The criminal complaint in this case only alleged the prior serious felony conviction with great bodily injury from appellant’s 2001 conviction. There was no allegation in the complaint concerning appellant’s 1994 conviction.

The court noted that the 1994 conviction was not used to enhance his sentence in any way here. Appellant replied that when he asked his attorney if he should take the plea bargain, his counsel told him it beat 22 years in prison. Appellant complained everything was wrong, his bail was wrong, the time they were offering him was wrong, and this was unfair and unjust. Appellant added, “I mean if you guys can’t see it that way just tell me … and I’ll take my time and go.” The court explained appellant was misunderstanding the issue as it applies to this case. When appellant asked the court if he had been treated unfairly, the court replied, “No.”
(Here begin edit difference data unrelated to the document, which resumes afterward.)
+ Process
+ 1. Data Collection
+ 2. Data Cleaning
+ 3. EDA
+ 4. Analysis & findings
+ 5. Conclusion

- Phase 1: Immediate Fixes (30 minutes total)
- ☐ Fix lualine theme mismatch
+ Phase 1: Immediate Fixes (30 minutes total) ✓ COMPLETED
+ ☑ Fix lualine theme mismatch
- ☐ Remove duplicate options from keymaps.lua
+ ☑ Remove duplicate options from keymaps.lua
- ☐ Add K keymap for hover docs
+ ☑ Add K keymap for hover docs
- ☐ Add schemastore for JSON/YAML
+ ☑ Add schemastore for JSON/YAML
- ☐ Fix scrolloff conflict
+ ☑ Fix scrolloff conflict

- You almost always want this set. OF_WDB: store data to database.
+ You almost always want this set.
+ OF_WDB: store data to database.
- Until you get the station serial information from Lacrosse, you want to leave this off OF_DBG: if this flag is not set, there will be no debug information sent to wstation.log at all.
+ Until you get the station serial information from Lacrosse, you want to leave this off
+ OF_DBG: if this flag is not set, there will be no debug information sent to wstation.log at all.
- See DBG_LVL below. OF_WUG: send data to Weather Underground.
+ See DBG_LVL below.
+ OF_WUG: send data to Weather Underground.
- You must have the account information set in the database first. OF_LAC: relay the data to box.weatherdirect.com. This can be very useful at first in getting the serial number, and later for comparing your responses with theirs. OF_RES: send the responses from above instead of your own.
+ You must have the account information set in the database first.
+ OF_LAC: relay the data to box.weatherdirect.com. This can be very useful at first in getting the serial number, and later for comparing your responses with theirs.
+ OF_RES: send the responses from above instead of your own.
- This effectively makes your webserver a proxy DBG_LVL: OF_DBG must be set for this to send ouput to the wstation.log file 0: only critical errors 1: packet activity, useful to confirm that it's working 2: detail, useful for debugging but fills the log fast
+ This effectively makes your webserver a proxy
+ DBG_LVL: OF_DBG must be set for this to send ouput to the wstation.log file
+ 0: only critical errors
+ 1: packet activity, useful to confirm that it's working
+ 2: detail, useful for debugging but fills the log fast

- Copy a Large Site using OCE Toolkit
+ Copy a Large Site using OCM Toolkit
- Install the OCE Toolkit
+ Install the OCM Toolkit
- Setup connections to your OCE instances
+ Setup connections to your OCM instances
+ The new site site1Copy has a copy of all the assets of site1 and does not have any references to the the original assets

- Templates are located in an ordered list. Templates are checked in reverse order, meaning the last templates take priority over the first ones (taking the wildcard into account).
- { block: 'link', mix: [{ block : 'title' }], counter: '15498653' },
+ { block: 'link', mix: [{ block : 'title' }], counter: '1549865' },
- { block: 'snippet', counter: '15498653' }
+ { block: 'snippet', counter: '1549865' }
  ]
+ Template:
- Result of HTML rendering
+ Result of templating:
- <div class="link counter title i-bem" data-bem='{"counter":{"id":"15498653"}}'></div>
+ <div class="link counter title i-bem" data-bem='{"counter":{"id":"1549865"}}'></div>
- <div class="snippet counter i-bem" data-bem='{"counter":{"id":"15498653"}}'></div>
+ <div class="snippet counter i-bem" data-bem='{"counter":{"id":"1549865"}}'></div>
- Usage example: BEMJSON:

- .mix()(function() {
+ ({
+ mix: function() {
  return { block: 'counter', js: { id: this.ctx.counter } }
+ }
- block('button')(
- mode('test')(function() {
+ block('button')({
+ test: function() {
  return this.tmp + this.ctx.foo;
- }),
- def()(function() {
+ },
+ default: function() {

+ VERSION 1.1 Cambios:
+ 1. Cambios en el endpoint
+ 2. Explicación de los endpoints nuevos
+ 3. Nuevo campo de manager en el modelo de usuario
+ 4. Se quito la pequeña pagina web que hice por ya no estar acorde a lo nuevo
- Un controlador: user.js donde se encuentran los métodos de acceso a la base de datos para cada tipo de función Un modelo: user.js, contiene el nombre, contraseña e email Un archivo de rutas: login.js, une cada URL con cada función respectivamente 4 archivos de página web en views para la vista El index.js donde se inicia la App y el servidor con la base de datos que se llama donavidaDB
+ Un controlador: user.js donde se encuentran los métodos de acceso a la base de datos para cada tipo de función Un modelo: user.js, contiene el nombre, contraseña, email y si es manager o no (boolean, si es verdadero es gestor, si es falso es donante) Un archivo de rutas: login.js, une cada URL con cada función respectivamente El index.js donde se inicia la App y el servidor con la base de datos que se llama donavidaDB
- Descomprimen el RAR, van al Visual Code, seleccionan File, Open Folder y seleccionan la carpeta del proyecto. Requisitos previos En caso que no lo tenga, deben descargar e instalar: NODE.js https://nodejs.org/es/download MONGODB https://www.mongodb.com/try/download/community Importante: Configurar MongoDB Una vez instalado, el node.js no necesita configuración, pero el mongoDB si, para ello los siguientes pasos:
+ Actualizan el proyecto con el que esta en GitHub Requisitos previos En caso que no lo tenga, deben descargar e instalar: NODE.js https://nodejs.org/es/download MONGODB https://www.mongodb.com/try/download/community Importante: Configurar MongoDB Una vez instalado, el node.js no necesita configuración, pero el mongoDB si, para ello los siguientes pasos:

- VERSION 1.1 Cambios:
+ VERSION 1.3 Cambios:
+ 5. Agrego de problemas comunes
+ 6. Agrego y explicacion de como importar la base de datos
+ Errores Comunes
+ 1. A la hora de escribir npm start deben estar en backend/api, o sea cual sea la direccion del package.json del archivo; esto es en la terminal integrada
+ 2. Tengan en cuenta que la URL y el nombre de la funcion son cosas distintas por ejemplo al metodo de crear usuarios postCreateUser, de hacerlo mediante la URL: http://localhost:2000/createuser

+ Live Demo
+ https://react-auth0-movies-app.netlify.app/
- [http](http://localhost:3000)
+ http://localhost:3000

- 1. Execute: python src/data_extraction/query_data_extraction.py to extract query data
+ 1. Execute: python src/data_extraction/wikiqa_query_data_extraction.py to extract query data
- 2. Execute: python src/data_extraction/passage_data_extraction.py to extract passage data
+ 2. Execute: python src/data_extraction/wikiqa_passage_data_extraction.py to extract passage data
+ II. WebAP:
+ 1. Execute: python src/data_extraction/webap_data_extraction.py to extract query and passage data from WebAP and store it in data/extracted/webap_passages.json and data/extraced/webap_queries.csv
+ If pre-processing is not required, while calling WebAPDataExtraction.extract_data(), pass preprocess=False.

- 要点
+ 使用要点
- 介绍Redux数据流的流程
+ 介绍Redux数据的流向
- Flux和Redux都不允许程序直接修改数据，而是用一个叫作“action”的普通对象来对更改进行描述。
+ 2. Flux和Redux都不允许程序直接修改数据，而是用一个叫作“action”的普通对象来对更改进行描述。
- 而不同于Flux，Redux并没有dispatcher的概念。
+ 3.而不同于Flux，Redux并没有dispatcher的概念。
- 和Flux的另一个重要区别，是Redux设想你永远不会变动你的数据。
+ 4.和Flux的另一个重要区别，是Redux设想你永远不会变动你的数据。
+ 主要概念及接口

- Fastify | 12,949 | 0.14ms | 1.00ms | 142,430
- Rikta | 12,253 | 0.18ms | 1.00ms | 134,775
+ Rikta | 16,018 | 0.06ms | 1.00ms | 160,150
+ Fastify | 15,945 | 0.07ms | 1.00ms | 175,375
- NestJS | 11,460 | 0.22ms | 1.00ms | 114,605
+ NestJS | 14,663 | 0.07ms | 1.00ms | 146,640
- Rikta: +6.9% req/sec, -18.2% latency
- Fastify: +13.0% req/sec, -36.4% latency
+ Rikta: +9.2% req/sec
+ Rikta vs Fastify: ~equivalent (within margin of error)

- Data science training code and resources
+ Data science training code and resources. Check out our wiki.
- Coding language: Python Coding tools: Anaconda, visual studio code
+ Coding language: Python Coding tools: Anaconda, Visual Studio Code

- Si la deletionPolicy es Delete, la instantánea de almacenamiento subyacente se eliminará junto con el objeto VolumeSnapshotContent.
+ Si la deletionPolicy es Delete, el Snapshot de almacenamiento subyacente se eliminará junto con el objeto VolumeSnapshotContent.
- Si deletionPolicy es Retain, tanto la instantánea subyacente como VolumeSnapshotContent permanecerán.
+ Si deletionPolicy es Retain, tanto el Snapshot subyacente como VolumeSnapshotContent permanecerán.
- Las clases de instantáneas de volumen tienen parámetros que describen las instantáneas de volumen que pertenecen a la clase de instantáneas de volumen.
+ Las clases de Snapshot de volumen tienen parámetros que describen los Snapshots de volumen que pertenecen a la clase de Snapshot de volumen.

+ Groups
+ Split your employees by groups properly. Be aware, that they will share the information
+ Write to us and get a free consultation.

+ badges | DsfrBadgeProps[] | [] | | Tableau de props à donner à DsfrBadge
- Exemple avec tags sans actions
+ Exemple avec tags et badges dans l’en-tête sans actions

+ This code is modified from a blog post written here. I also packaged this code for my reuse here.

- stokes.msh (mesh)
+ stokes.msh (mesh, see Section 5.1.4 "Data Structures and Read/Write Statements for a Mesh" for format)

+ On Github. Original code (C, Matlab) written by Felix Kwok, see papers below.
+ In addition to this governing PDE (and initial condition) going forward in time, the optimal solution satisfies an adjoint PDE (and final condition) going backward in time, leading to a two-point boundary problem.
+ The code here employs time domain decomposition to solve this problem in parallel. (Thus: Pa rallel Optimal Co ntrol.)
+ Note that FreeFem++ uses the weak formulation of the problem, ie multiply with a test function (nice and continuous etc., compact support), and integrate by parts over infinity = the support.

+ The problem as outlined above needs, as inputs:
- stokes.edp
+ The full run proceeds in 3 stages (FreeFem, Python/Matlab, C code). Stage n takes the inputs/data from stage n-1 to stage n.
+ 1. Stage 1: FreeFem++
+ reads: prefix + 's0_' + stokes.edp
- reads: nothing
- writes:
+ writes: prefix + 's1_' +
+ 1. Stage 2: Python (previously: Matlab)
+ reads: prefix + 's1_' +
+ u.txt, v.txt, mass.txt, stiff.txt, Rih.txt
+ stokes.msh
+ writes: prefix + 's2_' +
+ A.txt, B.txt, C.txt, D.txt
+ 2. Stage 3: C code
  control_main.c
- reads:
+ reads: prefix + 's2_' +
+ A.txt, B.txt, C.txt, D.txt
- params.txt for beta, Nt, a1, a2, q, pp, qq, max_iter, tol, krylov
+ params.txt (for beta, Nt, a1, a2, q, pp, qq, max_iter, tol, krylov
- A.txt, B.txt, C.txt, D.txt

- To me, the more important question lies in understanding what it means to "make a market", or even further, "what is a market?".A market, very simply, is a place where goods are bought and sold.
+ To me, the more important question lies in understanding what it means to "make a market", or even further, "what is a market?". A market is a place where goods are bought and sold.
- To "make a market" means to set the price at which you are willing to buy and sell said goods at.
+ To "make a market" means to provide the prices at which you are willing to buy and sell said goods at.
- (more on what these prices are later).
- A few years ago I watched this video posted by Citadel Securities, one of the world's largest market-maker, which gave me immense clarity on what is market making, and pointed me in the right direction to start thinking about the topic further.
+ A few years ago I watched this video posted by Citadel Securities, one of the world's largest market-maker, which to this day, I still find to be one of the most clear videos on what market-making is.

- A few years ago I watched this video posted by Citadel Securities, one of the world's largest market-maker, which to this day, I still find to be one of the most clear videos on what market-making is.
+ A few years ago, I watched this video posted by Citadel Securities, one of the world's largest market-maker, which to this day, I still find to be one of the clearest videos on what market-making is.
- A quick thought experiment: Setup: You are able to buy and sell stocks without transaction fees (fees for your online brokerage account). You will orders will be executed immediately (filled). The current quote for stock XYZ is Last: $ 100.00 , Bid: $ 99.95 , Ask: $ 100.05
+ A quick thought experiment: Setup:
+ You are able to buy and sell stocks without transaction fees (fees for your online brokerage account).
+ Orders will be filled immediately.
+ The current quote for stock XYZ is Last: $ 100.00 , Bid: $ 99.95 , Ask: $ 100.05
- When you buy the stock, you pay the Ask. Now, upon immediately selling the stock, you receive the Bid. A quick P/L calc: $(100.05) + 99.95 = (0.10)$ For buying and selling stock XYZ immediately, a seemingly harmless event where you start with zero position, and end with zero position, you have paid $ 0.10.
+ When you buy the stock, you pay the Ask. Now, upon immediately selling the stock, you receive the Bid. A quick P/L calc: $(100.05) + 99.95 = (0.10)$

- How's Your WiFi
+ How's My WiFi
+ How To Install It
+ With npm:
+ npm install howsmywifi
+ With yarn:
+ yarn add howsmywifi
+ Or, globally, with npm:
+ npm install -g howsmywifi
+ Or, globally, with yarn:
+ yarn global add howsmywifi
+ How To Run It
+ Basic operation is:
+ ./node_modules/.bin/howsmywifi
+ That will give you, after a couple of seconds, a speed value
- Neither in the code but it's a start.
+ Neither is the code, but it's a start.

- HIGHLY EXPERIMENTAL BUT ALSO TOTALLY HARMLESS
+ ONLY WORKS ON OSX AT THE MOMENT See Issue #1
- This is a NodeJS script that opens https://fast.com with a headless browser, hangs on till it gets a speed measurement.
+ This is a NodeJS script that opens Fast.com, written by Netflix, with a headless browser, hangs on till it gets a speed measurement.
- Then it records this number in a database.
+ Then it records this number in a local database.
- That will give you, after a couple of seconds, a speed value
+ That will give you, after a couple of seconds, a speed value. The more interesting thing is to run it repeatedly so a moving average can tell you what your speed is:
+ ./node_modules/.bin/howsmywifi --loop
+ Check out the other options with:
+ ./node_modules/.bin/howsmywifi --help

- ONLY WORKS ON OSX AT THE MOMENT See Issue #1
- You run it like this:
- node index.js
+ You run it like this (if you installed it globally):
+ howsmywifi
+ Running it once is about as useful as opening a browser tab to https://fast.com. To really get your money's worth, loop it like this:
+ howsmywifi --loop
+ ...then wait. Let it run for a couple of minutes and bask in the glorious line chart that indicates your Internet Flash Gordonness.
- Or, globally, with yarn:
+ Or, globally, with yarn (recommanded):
The court excused Sok. Martin represented appellant through the remainder of the sentencing hearing.

MARSDEN HEARING

Appellant contends the trial court erred at the sentencing hearing when it appointed a second attorney to investigate a potential motion to withdraw his plea without holding a Marsden hearing and relieving attorney Martin. Appellant also contends the court had a duty to appoint a new attorney to file a motion to withdraw his plea when Sok refused to do so, or permit appellant to proceed pro se. The respondent argues appellant failed to clearly challenge the adequacy of his counsel’s representation. Respondent argues appellant is not challenging that his plea was knowing and intelligent and this contention is, therefore, waived.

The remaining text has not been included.